31 Jul Universal health coverage in Nigeria
Emily Gustafsson-Wright and Onno Schellekens recently published a Brookings working paper titled Achieving Universal Health Coverage in Nigeria One State at a Time: A Public-Private Partnership Community-Based Health Insurance Model. [PDF] Download the paper
The paper discusses the topic of universal health coverage in the context of Nigeria, a middle-income country that nevertheless faces enormous health challenges. First, it addresses the constraints that have prevented Nigeria from attaining universal health coverage to date. It continues by presenting promising evidence from large and small-scale insurance interventions in other parts of the developing world.
Next, Gustafsson-Wright (guest scholar at the Brookings Institution and senior researcher at the Amsterdam Institute for International Development) and Schellekens (managing director of the PharmAccess Group) describe a public-private partnership model of community-based health insurance currently operating in Nigeria and other parts of Africa and show evidence of the program’s ability to increase health care utilization, provide financial protection and improve health status in target communities. They outline the program currently being implemented by the Health Insurance Fund and PharmAccess in Kwara, the fourth poorest state in Nigeria. The authors explain how the model works, how it is linked to local partners and how it complements regular public sector health programs. Finally, they highlight the promising impacts of the program and underline that, if Nigeria is to achieve universal health coverage, the program must be sustainable and have the ability to be scaled up.
Scaling up in Kwara State
As a matter of fact, the program is doing just that. In February 2013, the Health Insurance Fund, the Kwara State government and the Nigerian health maintenance organization Hygeia signed a memorandum of understanding to expand the program to cover 600,000 low-income people within the next five years and is currently being developed into a statewide health insurance scheme. Under this agreement, the Kwara State government will contribute an increasing percentage of the premium subsidies and will invest in healthcare infrastructure.
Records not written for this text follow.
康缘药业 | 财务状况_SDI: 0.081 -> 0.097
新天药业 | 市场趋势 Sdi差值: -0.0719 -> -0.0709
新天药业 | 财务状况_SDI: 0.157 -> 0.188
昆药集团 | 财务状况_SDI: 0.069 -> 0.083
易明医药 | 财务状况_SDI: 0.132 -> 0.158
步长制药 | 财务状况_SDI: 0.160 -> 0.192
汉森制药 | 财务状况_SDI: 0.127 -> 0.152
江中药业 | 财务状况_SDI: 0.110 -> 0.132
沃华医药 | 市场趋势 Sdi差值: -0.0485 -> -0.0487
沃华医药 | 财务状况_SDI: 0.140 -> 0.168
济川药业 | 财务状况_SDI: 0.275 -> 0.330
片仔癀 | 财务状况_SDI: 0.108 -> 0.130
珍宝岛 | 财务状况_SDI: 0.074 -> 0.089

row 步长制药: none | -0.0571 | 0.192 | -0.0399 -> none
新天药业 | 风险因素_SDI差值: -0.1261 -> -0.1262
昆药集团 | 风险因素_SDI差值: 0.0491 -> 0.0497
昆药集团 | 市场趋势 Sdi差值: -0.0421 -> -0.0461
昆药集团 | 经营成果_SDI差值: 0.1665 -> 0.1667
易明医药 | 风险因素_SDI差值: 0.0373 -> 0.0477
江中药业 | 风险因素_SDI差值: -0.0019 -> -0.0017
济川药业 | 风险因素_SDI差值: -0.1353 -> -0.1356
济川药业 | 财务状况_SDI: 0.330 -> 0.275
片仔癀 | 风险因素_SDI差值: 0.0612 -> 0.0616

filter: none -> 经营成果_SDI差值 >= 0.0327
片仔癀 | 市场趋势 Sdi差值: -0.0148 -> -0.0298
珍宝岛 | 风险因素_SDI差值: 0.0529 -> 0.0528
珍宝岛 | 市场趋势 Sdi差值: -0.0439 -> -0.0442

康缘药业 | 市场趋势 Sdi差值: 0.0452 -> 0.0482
Gustafsson-Wright and Schellekens contend that universal health coverage can only be achieved by addressing both supply and demand-side constraints simultaneously. The solution must also include building on existing public and private institutions and informal networks, leveraging existing capital, and empowering clients and local communities. The innovative model being implemented in one Nigerian state could be replicated in others; tackling this challenge one state at a time, to eventually achieve the goal of access to health care and financial protection for all.